I don't think a dprintk() is useful. This happens once during nfsd
module load, so there's no chance for an admin to enable dprintks
before it happens.
> Or maybe expose this in the nfsd filesystem if
> it's not already?
There will be two files in the nfsd filesystem. I'll remove the printk()
>> + if (sh->sh_hash != NULL) {
>
> Drop the NULL check.
Done.
>> + * Drop a reference to a hentry, deleting the hentry if this
>> + * was the last reference. Does it's own locking using the
>
> s/it's/its/
Done.
>
> (Contending for the nitpick-of-the-day award.)
:-)
>> +
>> + if (atomic_read(&se->se_refcount)) {
>> + /*
>> + * We lost a race getting the write lock, and
>> + * now there's a reference again. Whatever.
>> + */
>
> Some kind of atomic_dec_and_lock() might close the race.
Yep.
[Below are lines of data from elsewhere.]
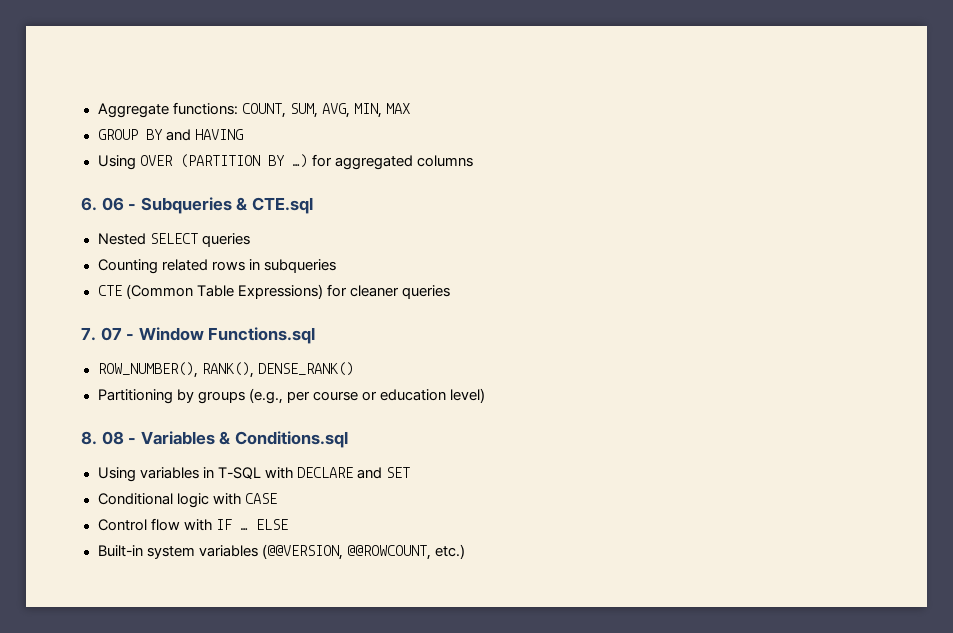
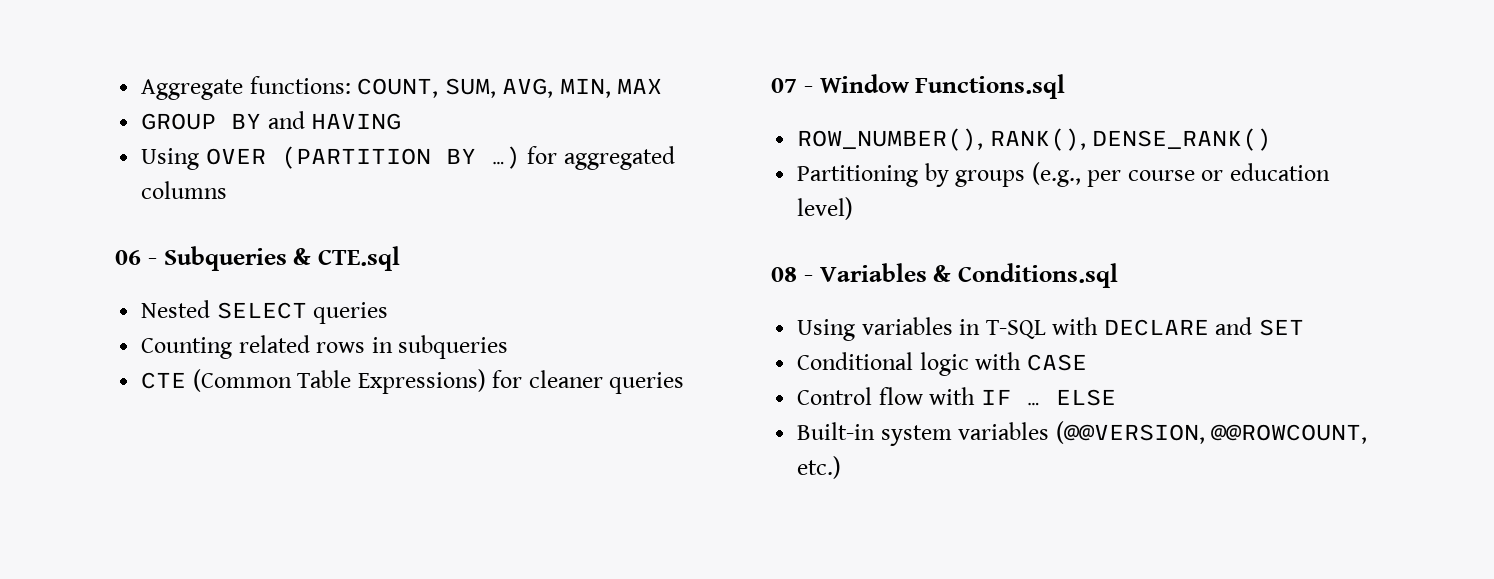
- 6. 06 - Subqueries & CTE.sql
+ 06 - Subqueries & CTE.sql
- 7. 07 - Window Functions.sql
+ 07 - Window Functions.sql
- 8. 08 - Variables & Conditions.sql
+ 08 - Variables & Conditions.sql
I'll address this when I rethink locking.
>> +
>> +typedef struct nfsd_stats_hash nfsd_stats_hash_t;
>> +typedef struct nfsd_stats_hentry nfsd_stats_hentry_t;
>
> Absent unusual circumstances, standard kernel style is to drop the
> typedefs and use "struct nfsd_stats_{hash,hentry}" everywhere.
Sorry, it's a disgusting habit and I'll stop it right now.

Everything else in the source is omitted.